As a contrast, I really like Riak's ability to just work with one node down...

4 comments

The one big improvement happening in 9.3 is that synchronizing with a new master has become much easier. In earlier releases you had to more or less either use file based wal archive logging or you would have to rsync your whole data directory over, now the built-in replication protocol can handle this for you. We also got pg_standby now which is all you need to set up a new slave.

But yeah - if you need automatic failover and master election, you still need third-party tools. Some have had success with pgPool as a out-of-the-box solution (I haven't. I had severe reliability issues with pgPool. You might be more lucky), others produce their own scripts.

The process isn't complicated, it just requires you reading a lot of manpages and thinking ahead, but once you got the process down, postgres itself is reliable enough that its (admittedly limited) tools just work (which is a very good thing).

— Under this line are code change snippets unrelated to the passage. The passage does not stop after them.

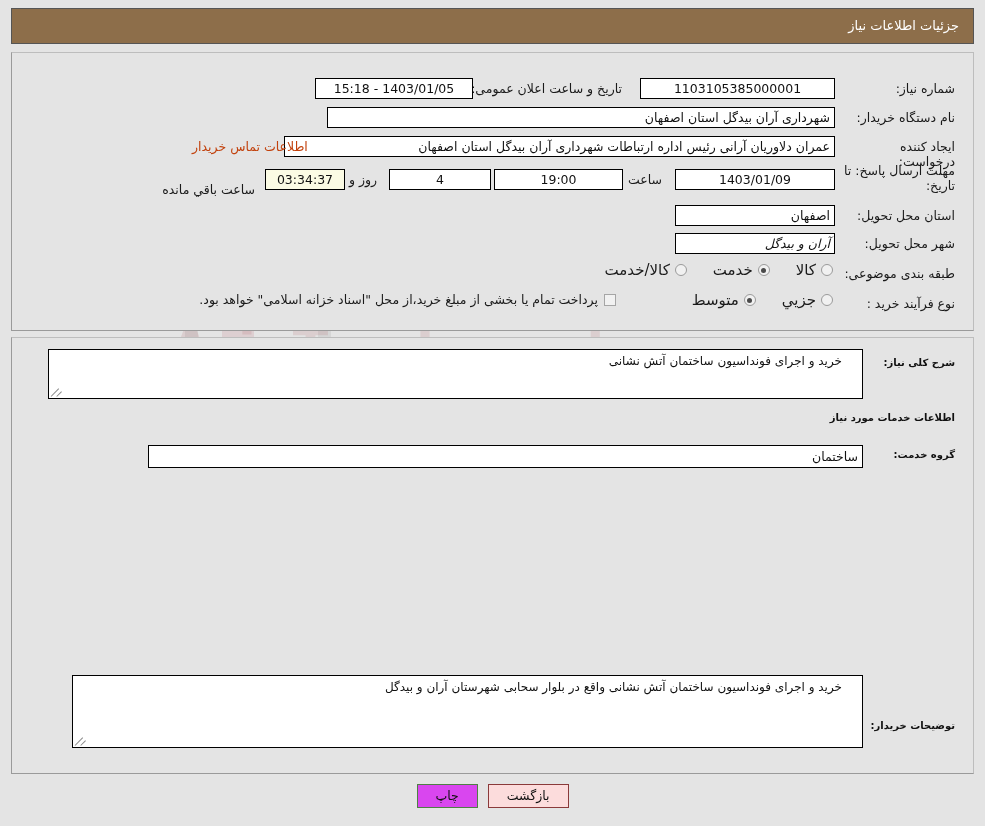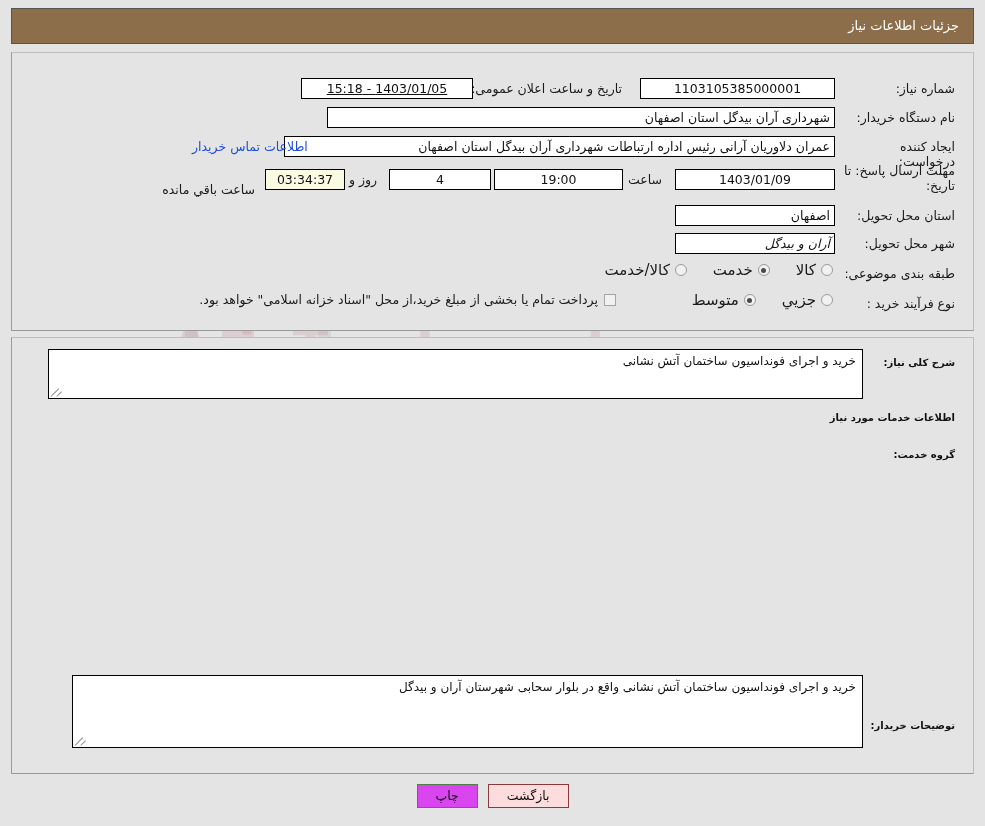--- a/index.html
+++ b/index.html
@@ -120,21 +120,21 @@
   }
   .fld.rightal { text-align: right; }
   .fld.yellow  { background: #fbfbe4; }
   .inline-lbl {
     font-size: 12.5px;
     color: #1a1a1a;
     padding: 0 6px;
     white-space: nowrap;
   }
   .link {
-    color: #1d4ed8;
+    color: #c2410c;
     font-size: 12.5px;
     text-decoration: none;
     cursor: pointer;
     white-space: nowrap;
   }
 
   
   .radio-item {
     display: inline-flex;
     align-items: center;
@@ -177,21 +177,21 @@
   .bold-lbl {
     font-weight: bold;
     font-size: 10px;
     color: #111;
   }
   .textarea-box {
     background: #ffffff;
     border: 1px solid #000;
     box-sizing: border-box;
     font-size: 12px;
-    padding: 4px 6px;
+    padding: 4px 20px;
     color: #111;
     overflow: hidden;
     position: relative;
     text-align: right;
   }
   .resize-grip {
     position: absolute;
     left: 2px; bottom: 1px;
     width: 11px; height: 11px;
   }
@@ -275,21 +275,21 @@
 
 <div class="page-header">
   <div class="title">جزئیات اطلاعات نیاز</div>
 </div>
 
 <div class="panel panel-top">
 
   <div class="lbl-col" style="top:28px;">شماره نیاز:</div>
   <div class="fld" style="position:absolute; top:25px; right:138px; width:195px;">1103105385000001</div>
   <div style="position:absolute; top:28px; right:345px;" class="inline-lbl">تاریخ و ساعت اعلان عمومی:</div>
-  <div class="fld" style="position:absolute; top:25px; right:500px; width:172px;text-decoration:underline;">1403/01/05 - 15:18</div>
+  <div class="fld" style="position:absolute; top:25px; right:500px; width:158px;">1403/01/05 - 15:18</div>
 
   <div class="lbl-col" style="top:57px;">نام دستگاه خریدار:</div>
   <div class="fld rightal" style="position:absolute; top:54px; right:138px; left:315px;">شهرداری آران بیدگل استان اصفهان</div>
 
   <div class="lbl-col" style="top:86px;">ایجاد کننده درخواست:</div>
   <div class="fld rightal" style="position:absolute; top:83px; right:138px; left:272px;">عمران دلاوریان آرانی رئیس اداره ارتباطات شهرداری آران بیدگل استان اصفهان</div>
   <a class="link" style="position:absolute; top:86px; left:180px;">اطلاعات تماس خریدار</a>
 
   <div class="lbl-col" style="top:110px;">مهلت ارسال پاسخ: تا تاریخ:</div>
   <div class="fld" style="position:absolute; top:116px; right:138px; width:160px;">1403/01/09</div>
@@ -346,20 +346,21 @@
     <span>خرید و اجرای فونداسیون ساختمان آتش نشانی</span>
     <span class="resize-grip">
       <i style="width:11px; left:0; top:10px; transform:rotate(-45deg);"></i>
       <i style="width:7px; left:0; top:10px; transform:rotate(-45deg) translate(4px,4px);"></i>
     </span>
   </div>
 
   <div class="bold-lbl" style="position:absolute; top:74px; right:18px;">اطلاعات خدمات مورد نیاز</div>
 
   <div class="bold-lbl" style="position:absolute; top:111px; right:18px;">گروه خدمت:</div>
+  <div class="fld rightal" style="position:absolute; top:107px; right:110px; left:136px; height:23px; line-height:21px;">ساختمان</div>
 
   <div class="bold-lbl" style="position:absolute; top:382px; right:18px;">توضیحات خریدار:</div>
   <div class="textarea-box" style="position:absolute; top:337px; right:110px; left:60px; height:73px;">
     <span>خرید و اجرای فونداسیون ساختمان آتش نشانی واقع در بلوار سحابی شهرستان آران و بیدگل</span>
     <span class="resize-grip">
       <i style="width:11px; left:0; top:10px; transform:rotate(-45deg);"></i>
       <i style="width:7px; left:0; top:10px; transform:rotate(-45deg) translate(4px,4px);"></i>
     </span>
   </div>
 </div>

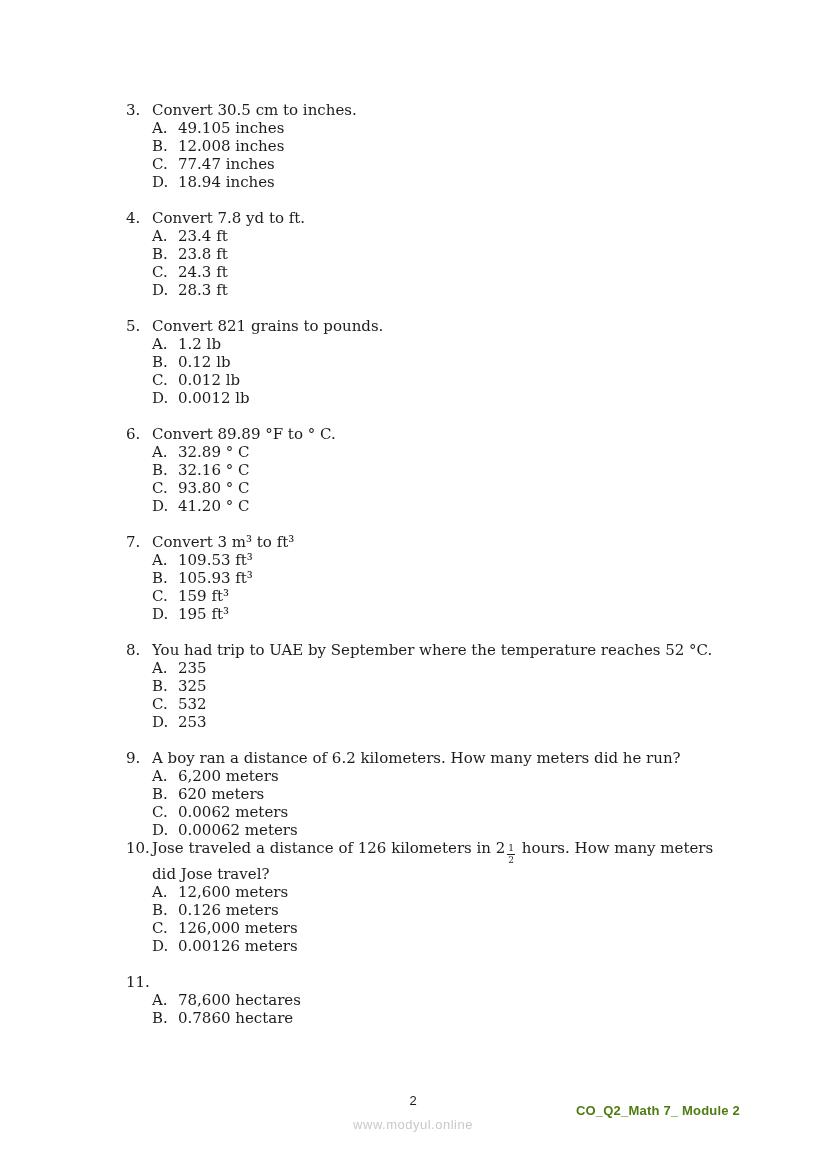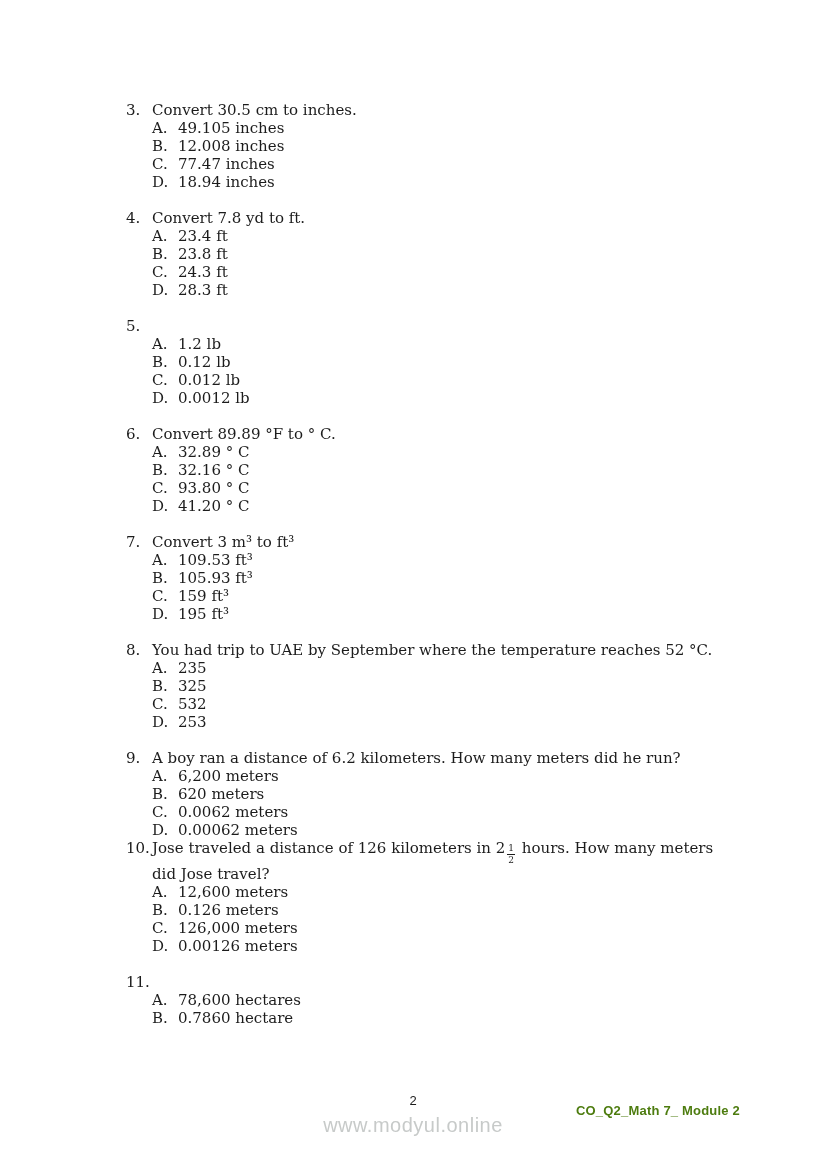--- a/index.html
+++ b/index.html
@@ -77,21 +77,21 @@
     color: #4d7c0f;
     letter-spacing: 0.2px;
   }
   .watermark {
     position: absolute;
     top: 1114px;
     left: 0;
     width: 826px;
     text-align: center;
     font-family: "Liberation Sans", sans-serif;
-    font-size: 20px;
+    font-size: 13px;
     line-height: 22px;
     color: #c7cac9;
     letter-spacing: 0.5px;
   }
 </style>
 </head>
 <body>
 
 <div class="page">
   <div class="content" id="question-list">
@@ -135,20 +135,21 @@
           <span class="opt-text">24.3 ft</span>
         </div>
         <div class="opt">
           <span class="opt-letter">D.</span>
           <span class="opt-text">28.3 ft</span>
         </div>
       </div>
       <div class="question">
         <div class="q-line">
           <span class="q-num">5.</span>
+          <span class="q-text">Convert 821 grains to pounds.</span>
         </div>
         <div class="opt">
           <span class="opt-letter">A.</span>
           <span class="opt-text">1.2 lb</span>
         </div>
         <div class="opt">
           <span class="opt-letter">B.</span>
           <span class="opt-text">0.12 lb</span>
         </div>
         <div class="opt">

As long as Postgres doesn't do master-master replication, failover will always be a complicated topic to deal with.

In 9.3 they also made failover faster.
Try this: http://www.repmgr.org/

They do support automatic failover too. The docs are in the Github repo somewhere.

I agree - one of the areas it would be great to have some development work done around is making replication administration simpler and easier.

One feature which would be really nice to have is the ability to do a manual switchover, ie making the existing master into a replica and an existing replica into the new master.

Another poster mentioned repmgr which looks good but hasn't had a release in sometime ( https://github.com/2ndQuadrant/repmgr/blob/master/HISTORY ) with 2 new Postgres releases since, although there does seem some sporadic work on a new beta.

That is something that is listed for 9.3. You can have a M1 with R1, R2, R3.

Now you change R1 to master, and take M1 "offline", afterwards turn M1 back on, and have it become a slave to R1.

See http://wiki.postgresql.org/wiki/What's_new_in_PostgreSQL_9.3...

I am not sure whether it is exactly what you want, but I have just learned that there is something called postgres-xc.
Postgres-XC is a niche market mostly useful for things like BI setups and highly scalable transactional clusters. It's a very complex solution to very complex problems. If you need it, you know about it.